And even if the hardware only corrupts data once in a blue moon, I need my filesystem to properly report a checksum error and retry (or return an error), instead of returning corrupted data. Basically, I want a reliable computer..

Monday, June 26, 2006

zfs and zpool programs successfully compile and link.

Beware -- long post.

Sorry for the lack of updates recently, I've been kind of busy with other stuff.. ;)

I have good news. As you can see from the title, the zfs and the zpool programs now successfully compile and link :)

There are 2 known functionality losses: Linux doesn't seem to have a libdiskmgt equivalent and porting it seems rather complicated if not almost impossible, so there is no "device in use" detection. If anyone knows a good way to solve this, I'm all ears :)

The other loss is the "whole disk" support. This must eventually be solved, since it's rather common in Solaris to dedicate a whole disk as a zpool vdev. I believe this can be circumvented for now by creating a partition that uses the whole disk, and create the zpool vdev using the partition device.

The specific problem is that ZFS uses EFI labels in disks. I only found one working EFI library for Linux, but the API is different from the OpenSolaris implementation. Once again, porting the EFI functionality from OpenSolaris proved to be difficult.


Unfortunately the zfs and zpool programs don't do anything useful yet.

In the original implementation, they use the ioctl(2) system call through the /dev/zfs device to communicate with the kernel. Since this is a userlevel implementation, there will be no /dev/zfs.

In the zfs-fuse implementation, instead of using ioctl(), we communicate through a UNIX domain (local) socket which is created in /tmp/.zfs-unix/. So in order to make these commands actually do something, there must be a zfs-fuse process that answers the messages sent from zpool and zfs.

My plan to make zfs-fuse work is to take advantage of as much code from the original implementation as possible. Yes, this also means I want to use the original ZPL code. It seems to be the most reliable way to do it, and perhaps also the easiest one :)

In order to do that, I've created a libsolkerncompat library that will implement/translate the necessary OpenSolaris kernel code to make the ZPL work. This library will also be necessary in order to use the original zfs_ioctl.c implementation, since it uses some kernel VFS (Virtual File System) operations, along with other things.

This will also take some time to get it working, since a new zfs_context.h must be created or (more likely) the current zfs_context.h must be factored out to libsolkerncompat.

So, in a way, I can say I'm now in phase 3.5, since I'm actually working on the zfs-fuse process (which includes the necessary bits to make the ZPL code work), but I'm still not in phase 4, since zpool and zfs won't work until zfs_ioctl.c is ported.

Thursday, June 22, 2006

Massive cleanup, libzfs almost compiling

Today I did a massive cleanup of the source code.

As of now, there's a new library called libsolcompat that implements or translates all necessary Solaris-specific functions into glibc functions (yes, FreeBSD will require some work here).

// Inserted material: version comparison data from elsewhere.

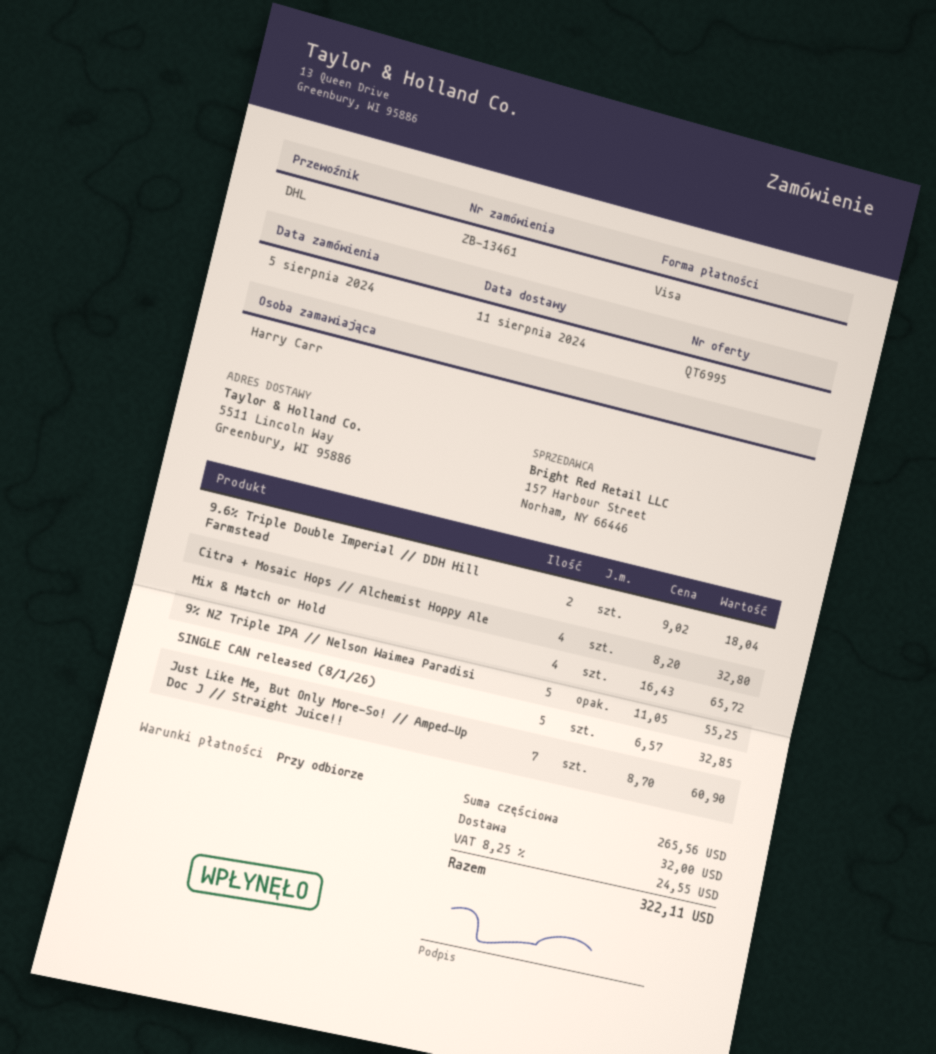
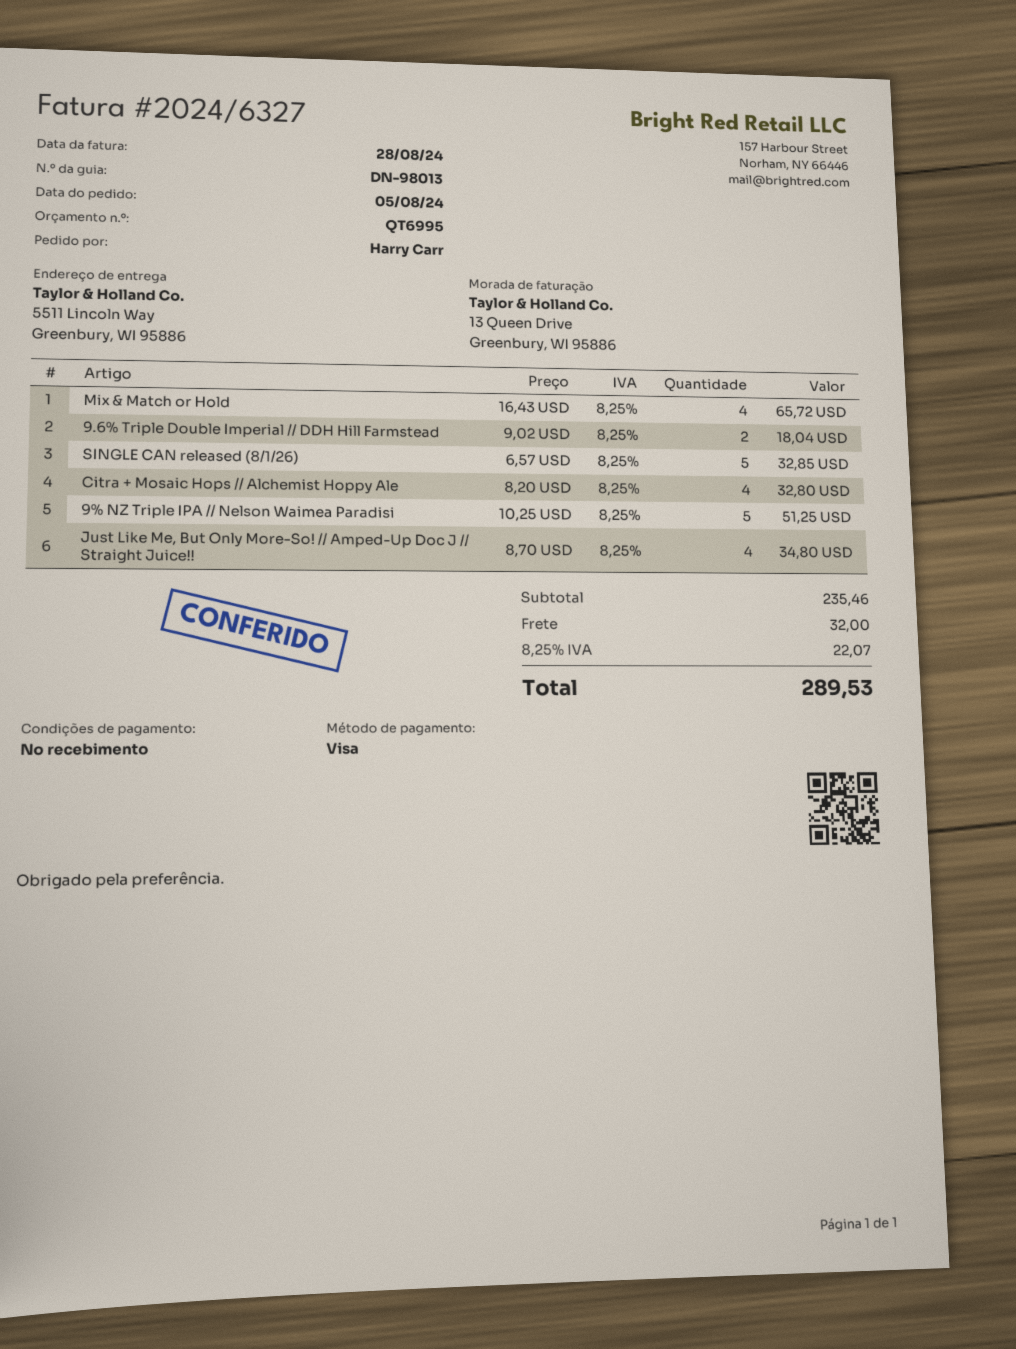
9% NZ Triple IPA // Nelson Waimea Paradisi: 5 x 11.05 = 55.25 -> 5 x 10.25 = 51.25
Just Like Me, But Only More-So! // Amped-Up Doc J // Straight Juice!!: 7 x 8.70 = 60.90 -> 4 x 8.70 = 34.80
subtotal: 265.56 -> 235.46
tax: 8.25% = 24.55 -> 8.25% = 22.07
total: 322.11 -> 289.53

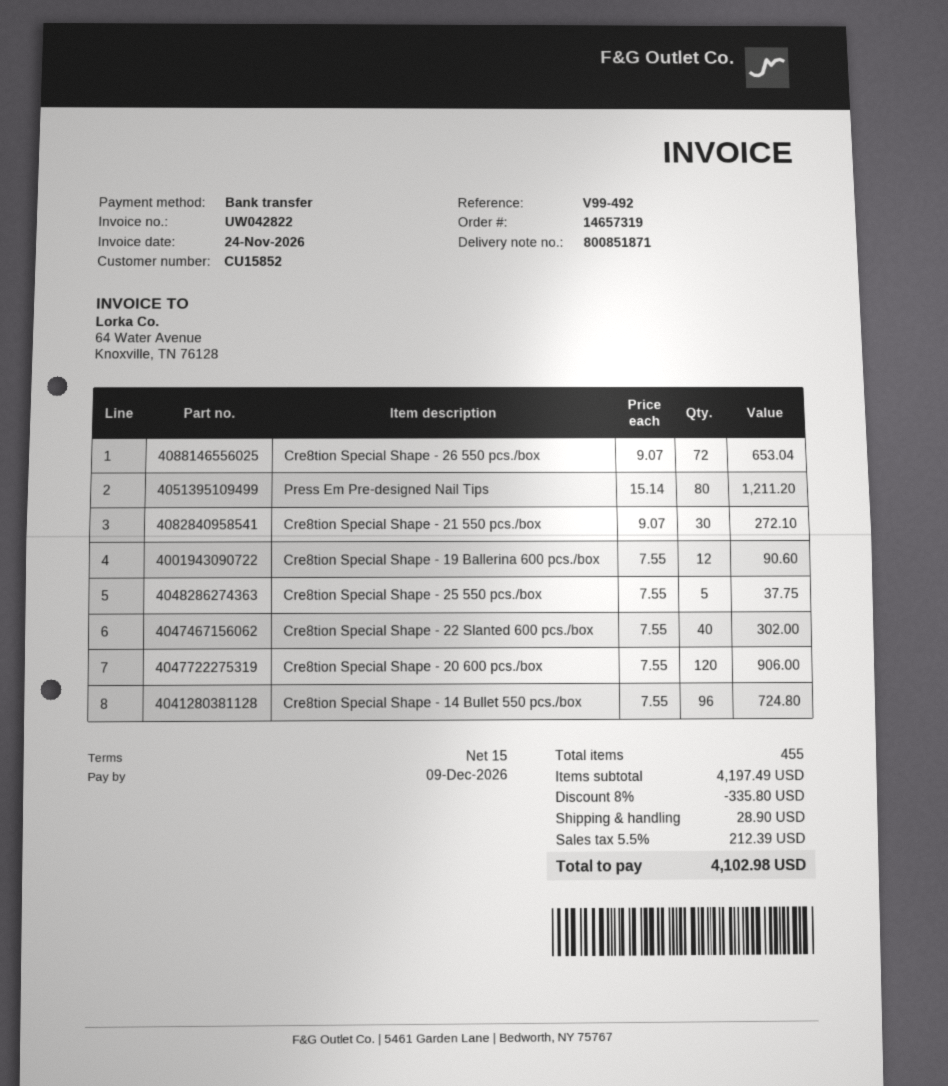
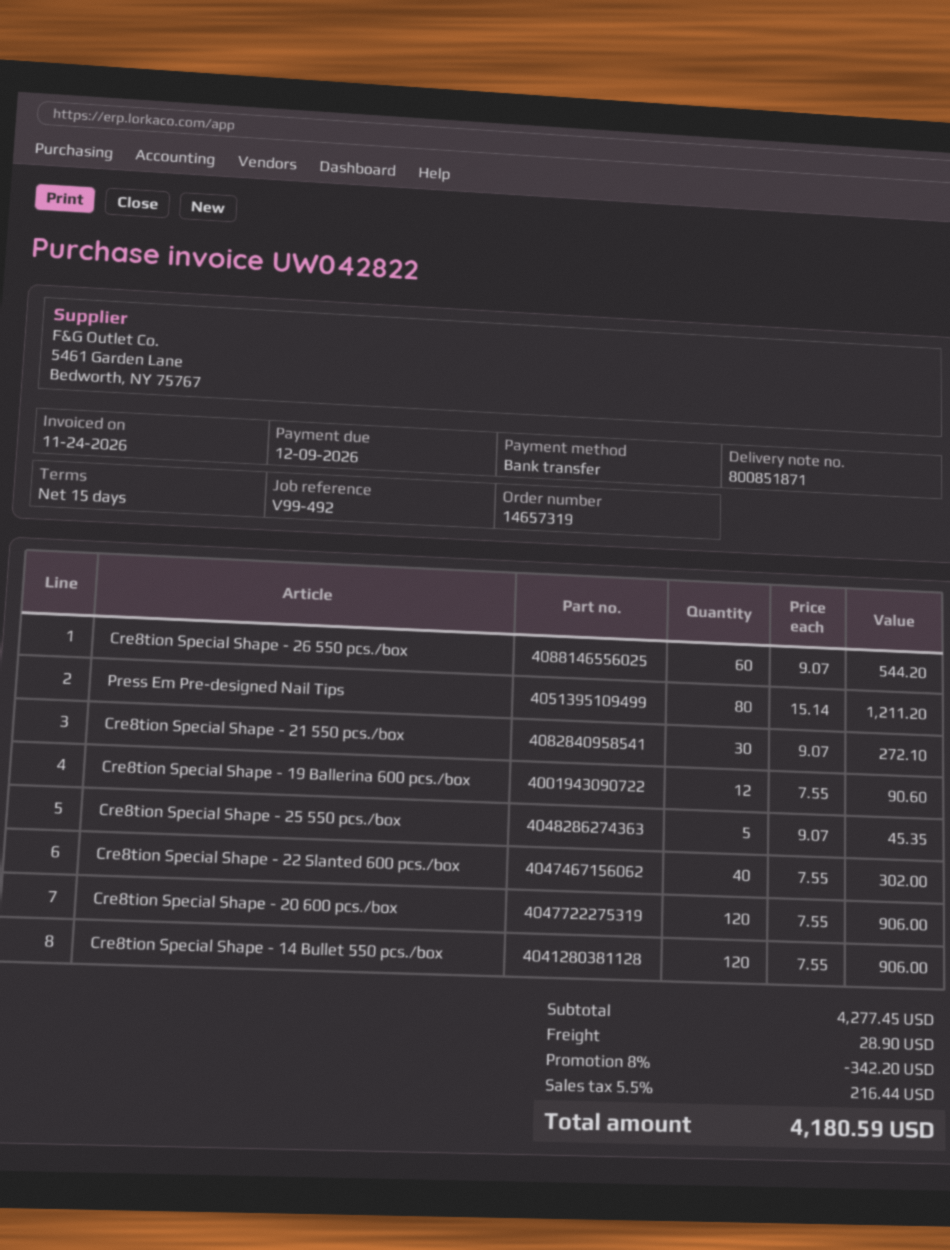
Cre8tion Special Shape - 26 550 pcs./box: 72 x 9.07 = 653.04 -> 60 x 9.07 = 544.20
Cre8tion Special Shape - 25 550 pcs./box: 5 x 7.55 = 37.75 -> 5 x 9.07 = 45.35
Cre8tion Special Shape - 14 Bullet 550 pcs./box: 96 x 7.55 = 724.80 -> 120 x 7.55 = 906.00
subtotal: 4197.49 -> 4277.45
discount: 8% = 335.80 -> 8% = 342.20
tax: 5.5% = 212.39 -> 5.5% = 216.44
total: 4102.98 -> 4180.59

This massive cleanup also means that all #includes will be exactly the same between the original source files and the Linux port! :)

This was achieved by overriding some glibc system headers with a local header, with the help of a gcc-specific preprocessor directive called #include_next. This directive allows one to include the overriden system header, while adding some functionality to it.

You can see a trivial example of this in the libsolcompat string.h, where a Solaris-specific function called strlcpy() was added.

With this new file structure in place, it is now much easier to port new files.

This also means libzfs is almost fully compiling. There are only a few functions left to be ported, which don't seem too difficult. However, getting it to work correctly will still require some work, as there are some differences between a real filesystem and a FUSE filesystem (I don't think mount(2) will work, ioctls must be replaced by UNIX sockets, etc), and between Solaris and Linux, obviously (some /dev/dsk references are still in place, etc).

Tuesday, June 20, 2006

Phase 3 has begun


Today I finally started working on Phase 3.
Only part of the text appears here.